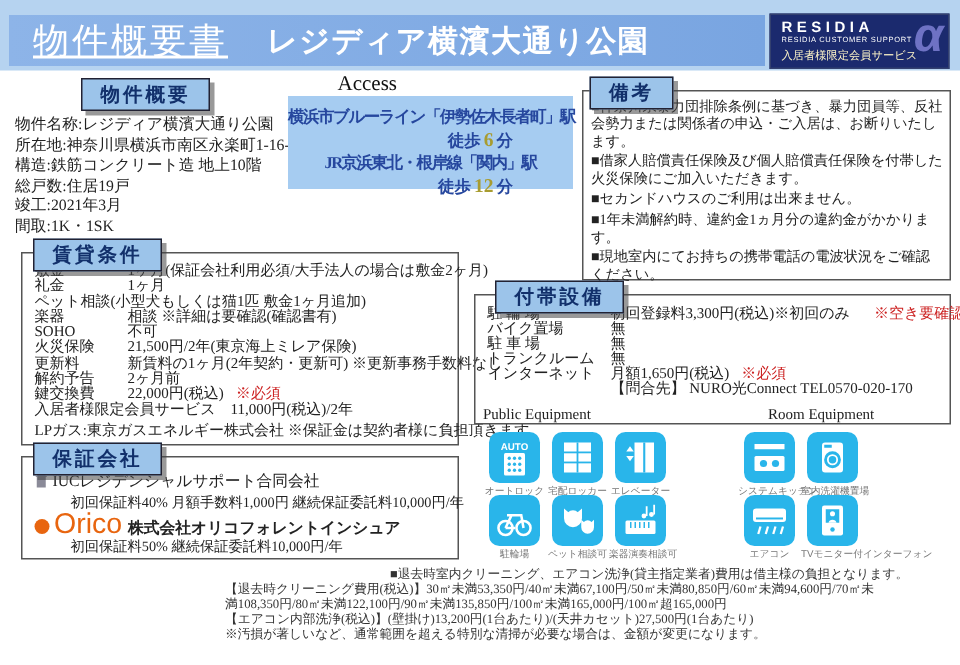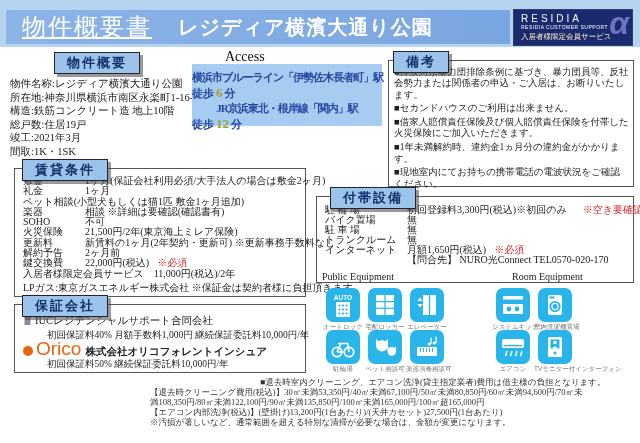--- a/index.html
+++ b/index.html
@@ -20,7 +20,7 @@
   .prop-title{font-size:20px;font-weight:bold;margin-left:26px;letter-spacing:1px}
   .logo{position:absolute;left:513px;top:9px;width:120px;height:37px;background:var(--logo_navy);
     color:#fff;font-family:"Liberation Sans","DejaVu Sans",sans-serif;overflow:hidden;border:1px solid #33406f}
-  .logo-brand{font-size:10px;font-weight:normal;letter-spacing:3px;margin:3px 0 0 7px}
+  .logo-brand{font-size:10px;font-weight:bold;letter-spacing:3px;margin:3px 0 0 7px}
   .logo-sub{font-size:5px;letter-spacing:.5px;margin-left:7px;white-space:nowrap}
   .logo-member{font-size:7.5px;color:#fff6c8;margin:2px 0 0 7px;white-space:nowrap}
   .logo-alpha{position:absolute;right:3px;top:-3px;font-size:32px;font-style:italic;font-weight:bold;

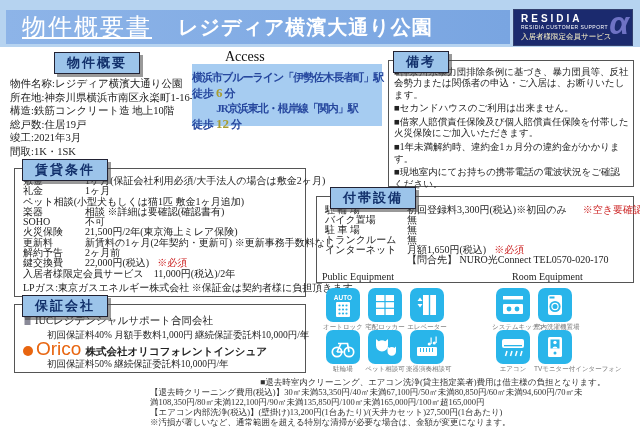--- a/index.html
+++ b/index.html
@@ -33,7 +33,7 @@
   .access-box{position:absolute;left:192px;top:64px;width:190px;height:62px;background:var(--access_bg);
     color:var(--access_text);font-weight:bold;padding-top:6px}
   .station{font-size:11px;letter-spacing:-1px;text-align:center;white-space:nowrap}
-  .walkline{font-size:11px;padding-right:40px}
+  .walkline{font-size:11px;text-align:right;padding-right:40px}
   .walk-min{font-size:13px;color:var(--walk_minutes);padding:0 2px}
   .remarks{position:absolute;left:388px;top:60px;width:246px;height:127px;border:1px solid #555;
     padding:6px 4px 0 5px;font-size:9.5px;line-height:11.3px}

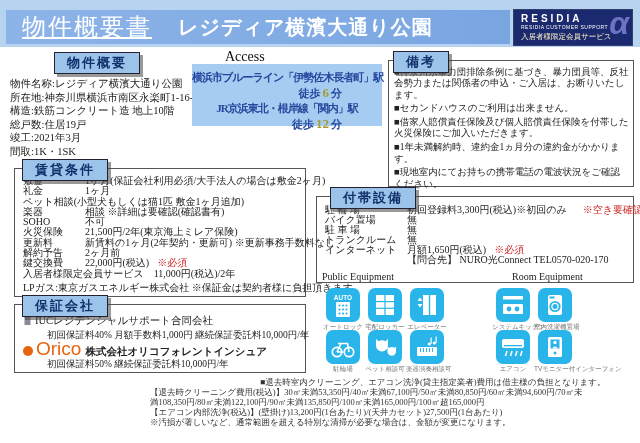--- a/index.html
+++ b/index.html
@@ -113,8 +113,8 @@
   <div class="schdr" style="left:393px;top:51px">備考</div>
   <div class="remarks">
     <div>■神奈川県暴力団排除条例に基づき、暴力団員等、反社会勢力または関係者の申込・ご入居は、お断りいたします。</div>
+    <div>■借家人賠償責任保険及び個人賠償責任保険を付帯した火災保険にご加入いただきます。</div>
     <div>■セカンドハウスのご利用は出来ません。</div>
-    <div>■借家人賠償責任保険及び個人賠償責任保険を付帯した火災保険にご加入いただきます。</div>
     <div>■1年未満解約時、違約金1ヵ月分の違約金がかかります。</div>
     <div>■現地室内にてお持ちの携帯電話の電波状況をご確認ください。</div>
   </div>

========

Problem:
The records above should be reproduced exactly, with no pictures included.

Answer space:
--- a/index.html
+++ b/index.html
@@ -20,7 +20,7 @@
   .prop-title{font-size:20px;font-weight:bold;margin-left:26px;letter-spacing:1px}
   .logo{position:absolute;left:513px;top:9px;width:120px;height:37px;background:var(--logo_navy);
     color:#fff;font-family:"Liberation Sans","DejaVu Sans",sans-serif;overflow:hidden;border:1px solid #33406f}
-  .logo-brand{font-size:10px;font-weight:normal;letter-spacing:3px;margin:3px 0 0 7px}
+  .logo-brand{font-size:10px;font-weight:bold;letter-spacing:3px;margin:3px 0 0 7px}
   .logo-sub{font-size:5px;letter-spacing:.5px;margin-left:7px;white-space:nowrap}
   .logo-member{font-size:7.5px;color:#fff6c8;margin:2px 0 0 7px;white-space:nowrap}
   .logo-alpha{position:absolute;right:3px;top:-3px;font-size:32px;font-style:italic;font-weight:bold;

--- a/index.html
+++ b/index.html
@@ -33,7 +33,7 @@
   .access-box{position:absolute;left:192px;top:64px;width:190px;height:62px;background:var(--access_bg);
     color:var(--access_text);font-weight:bold;padding-top:6px}
   .station{font-size:11px;letter-spacing:-1px;text-align:center;white-space:nowrap}
-  .walkline{font-size:11px;padding-right:40px}
+  .walkline{font-size:11px;text-align:right;padding-right:40px}
   .walk-min{font-size:13px;color:var(--walk_minutes);padding:0 2px}
   .remarks{position:absolute;left:388px;top:60px;width:246px;height:127px;border:1px solid #555;
     padding:6px 4px 0 5px;font-size:9.5px;line-height:11.3px}

--- a/index.html
+++ b/index.html
@@ -113,8 +113,8 @@
   <div class="schdr" style="left:393px;top:51px">備考</div>
   <div class="remarks">
     <div>■神奈川県暴力団排除条例に基づき、暴力団員等、反社会勢力または関係者の申込・ご入居は、お断りいたします。</div>
+    <div>■借家人賠償責任保険及び個人賠償責任保険を付帯した火災保険にご加入いただきます。</div>
     <div>■セカンドハウスのご利用は出来ません。</div>
-    <div>■借家人賠償責任保険及び個人賠償責任保険を付帯した火災保険にご加入いただきます。</div>
     <div>■1年未満解約時、違約金1ヵ月分の違約金がかかります。</div>
     <div>■現地室内にてお持ちの携帯電話の電波状況をご確認ください。</div>
   </div>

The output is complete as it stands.